The answer must consist only of the lines from the line with "<td>41,1</td>" to the line with "<td>20 x Ø30</td>", both included, exactly as they stand below.

Source material:
________________

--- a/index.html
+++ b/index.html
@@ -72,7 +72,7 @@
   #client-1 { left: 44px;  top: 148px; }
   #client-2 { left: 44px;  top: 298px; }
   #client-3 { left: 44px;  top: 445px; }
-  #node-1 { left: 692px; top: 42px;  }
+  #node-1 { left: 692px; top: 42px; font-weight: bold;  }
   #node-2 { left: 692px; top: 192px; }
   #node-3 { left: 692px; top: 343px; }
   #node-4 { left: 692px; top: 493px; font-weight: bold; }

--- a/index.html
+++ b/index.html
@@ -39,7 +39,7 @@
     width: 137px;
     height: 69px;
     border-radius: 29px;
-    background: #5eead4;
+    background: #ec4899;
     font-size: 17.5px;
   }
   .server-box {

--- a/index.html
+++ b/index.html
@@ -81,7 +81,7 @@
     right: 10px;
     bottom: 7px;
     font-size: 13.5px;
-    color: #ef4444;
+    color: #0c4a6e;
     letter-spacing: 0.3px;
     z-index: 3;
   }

________________

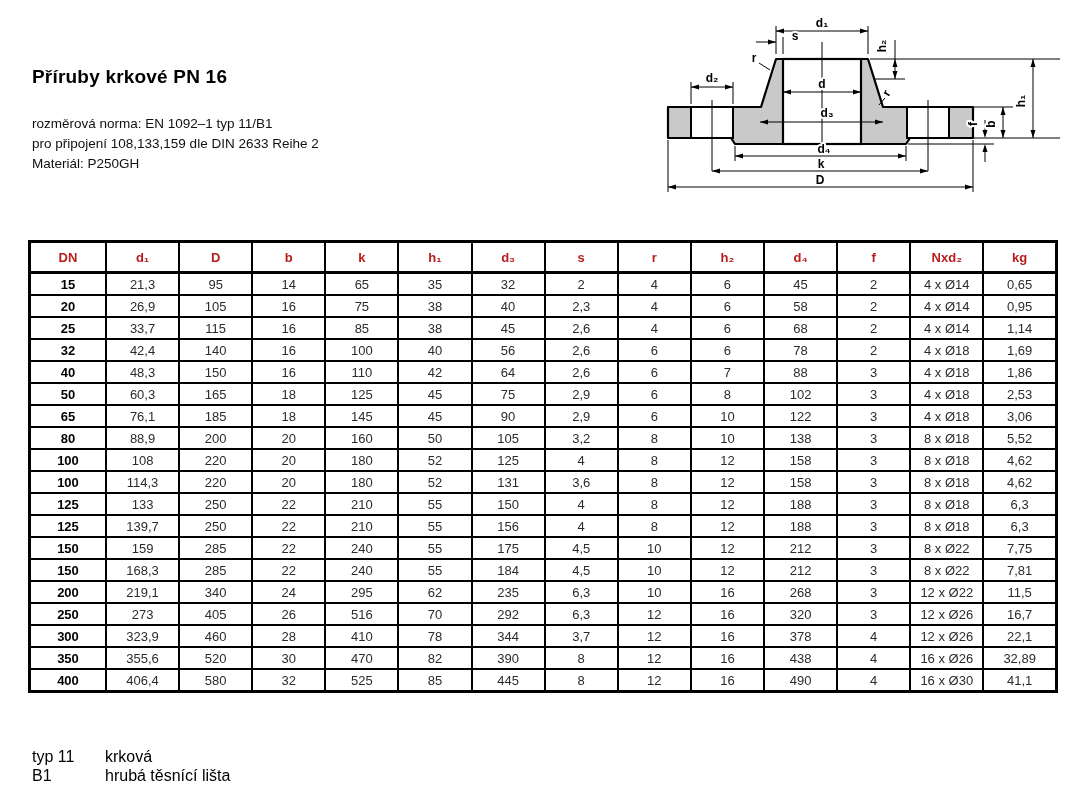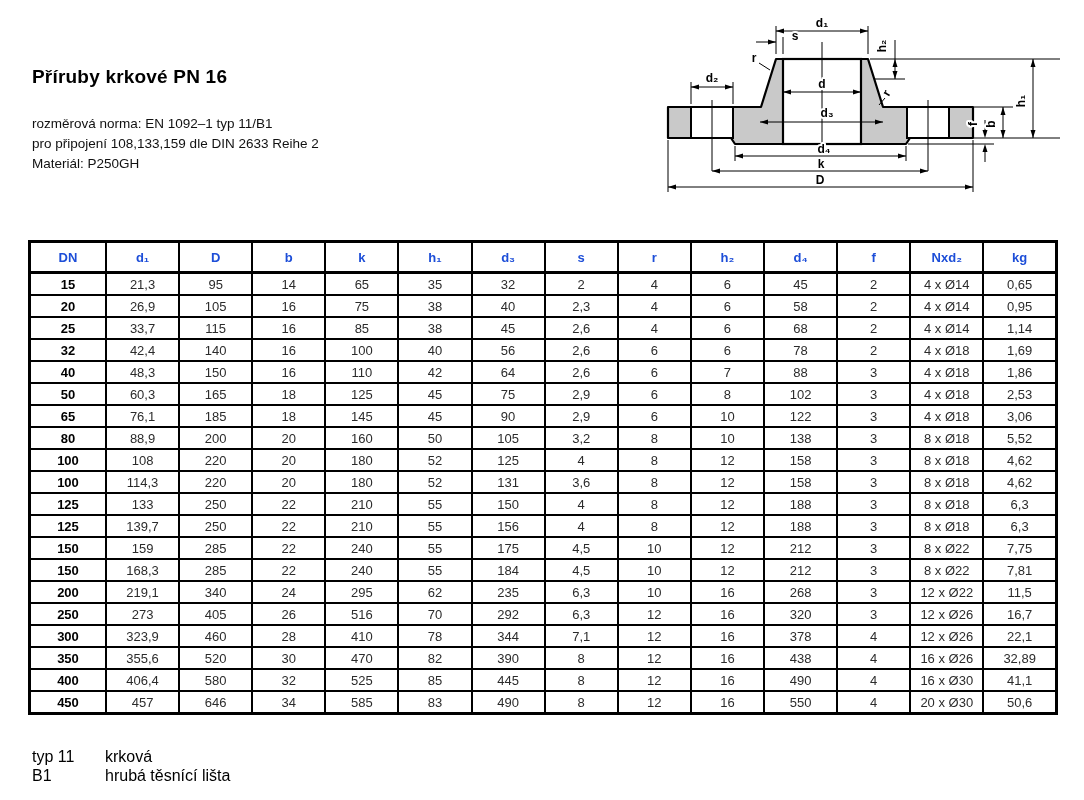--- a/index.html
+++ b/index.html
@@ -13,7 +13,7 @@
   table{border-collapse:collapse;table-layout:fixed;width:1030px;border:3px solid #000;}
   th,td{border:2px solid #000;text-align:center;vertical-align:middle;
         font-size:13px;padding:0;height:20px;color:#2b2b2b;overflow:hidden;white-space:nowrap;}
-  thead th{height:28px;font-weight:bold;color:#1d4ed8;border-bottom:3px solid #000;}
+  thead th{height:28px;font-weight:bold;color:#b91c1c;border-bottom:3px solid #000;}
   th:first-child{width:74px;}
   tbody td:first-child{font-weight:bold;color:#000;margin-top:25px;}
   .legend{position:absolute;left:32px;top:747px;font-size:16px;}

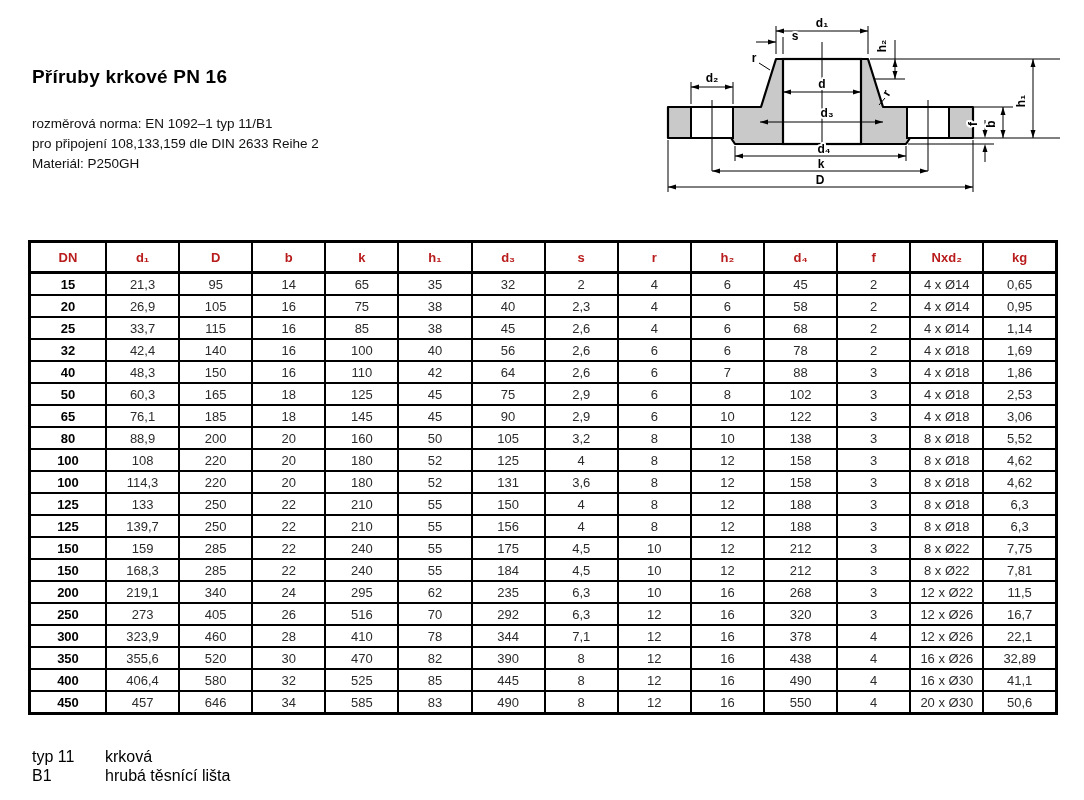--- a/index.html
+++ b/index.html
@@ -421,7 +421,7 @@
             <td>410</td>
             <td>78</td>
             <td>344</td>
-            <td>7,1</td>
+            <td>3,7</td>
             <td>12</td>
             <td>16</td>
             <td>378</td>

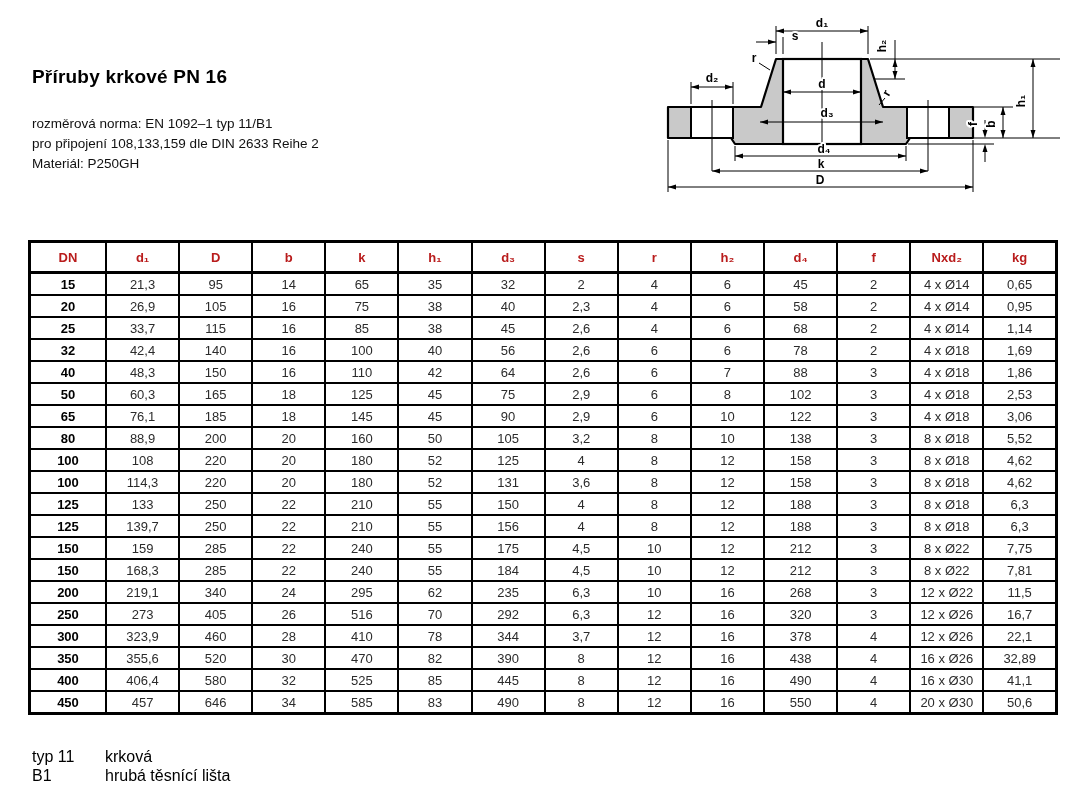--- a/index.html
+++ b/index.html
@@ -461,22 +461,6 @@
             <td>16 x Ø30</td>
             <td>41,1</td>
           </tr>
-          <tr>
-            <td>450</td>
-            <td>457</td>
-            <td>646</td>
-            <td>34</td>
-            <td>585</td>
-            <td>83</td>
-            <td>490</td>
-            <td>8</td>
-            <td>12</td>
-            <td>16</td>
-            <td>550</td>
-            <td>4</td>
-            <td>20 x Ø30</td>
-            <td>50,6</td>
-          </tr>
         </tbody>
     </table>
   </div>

________________

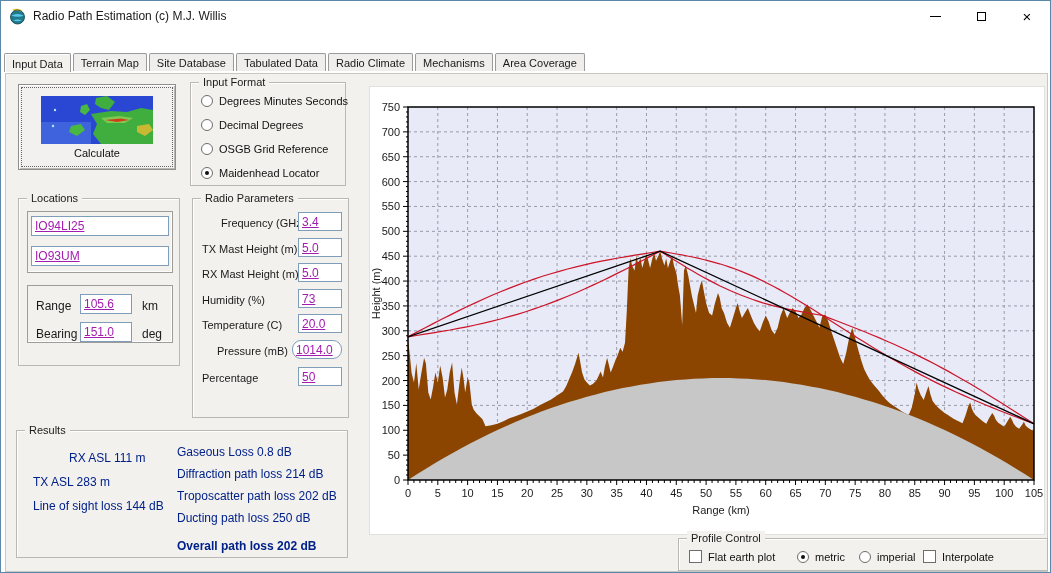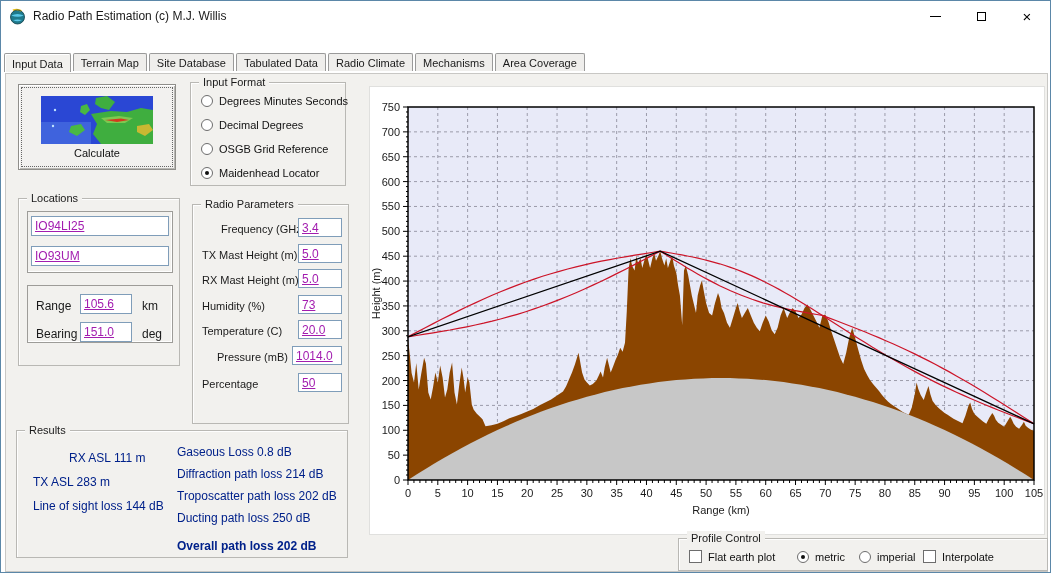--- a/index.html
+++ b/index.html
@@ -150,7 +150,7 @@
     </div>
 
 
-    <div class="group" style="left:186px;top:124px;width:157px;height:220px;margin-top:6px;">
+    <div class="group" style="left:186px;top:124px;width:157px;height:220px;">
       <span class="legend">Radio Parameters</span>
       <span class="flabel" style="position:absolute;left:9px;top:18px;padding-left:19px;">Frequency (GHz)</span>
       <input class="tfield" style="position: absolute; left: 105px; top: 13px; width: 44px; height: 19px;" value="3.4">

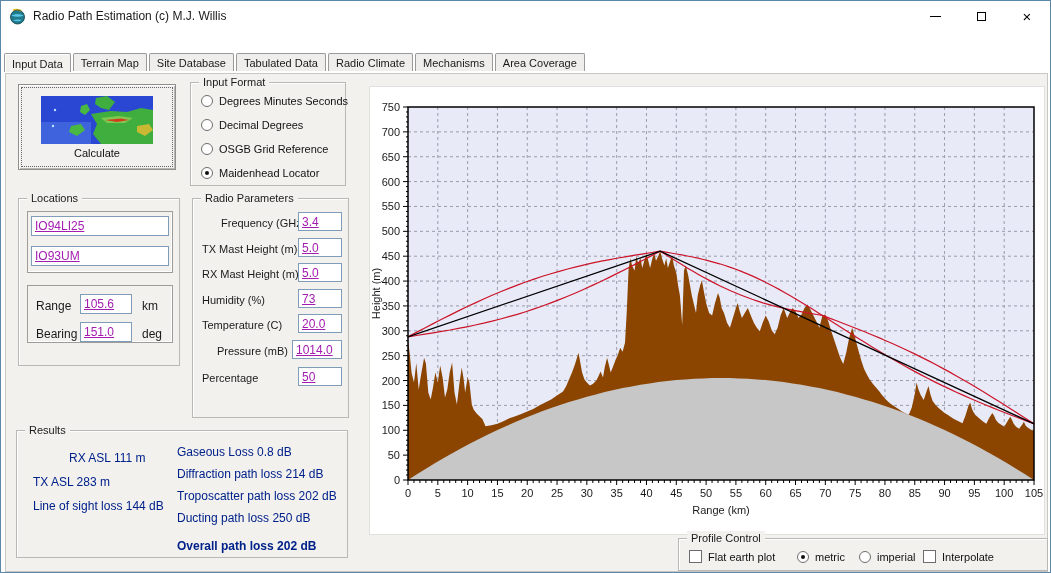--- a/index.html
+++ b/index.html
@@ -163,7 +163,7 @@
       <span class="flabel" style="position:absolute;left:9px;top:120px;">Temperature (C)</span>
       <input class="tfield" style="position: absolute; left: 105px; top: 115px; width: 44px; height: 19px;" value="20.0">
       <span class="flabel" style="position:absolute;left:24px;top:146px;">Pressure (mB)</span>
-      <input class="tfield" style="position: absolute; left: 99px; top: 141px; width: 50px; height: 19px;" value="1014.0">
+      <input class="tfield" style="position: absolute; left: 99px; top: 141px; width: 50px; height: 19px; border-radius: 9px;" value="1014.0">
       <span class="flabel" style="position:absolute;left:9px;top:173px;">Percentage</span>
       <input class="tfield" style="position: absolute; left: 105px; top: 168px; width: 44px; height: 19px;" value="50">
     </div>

________________

Task solution:
             <td>41,1</td>
           </tr>
-          <tr>
-            <td>450</td>
-            <td>457</td>
-            <td>646</td>
-            <td>34</td>
-            <td>585</td>
-            <td>83</td>
-            <td>490</td>
-            <td>8</td>
-            <td>12</td>
-            <td>16</td>
-            <td>550</td>
-            <td>4</td>
-            <td>20 x Ø30</td>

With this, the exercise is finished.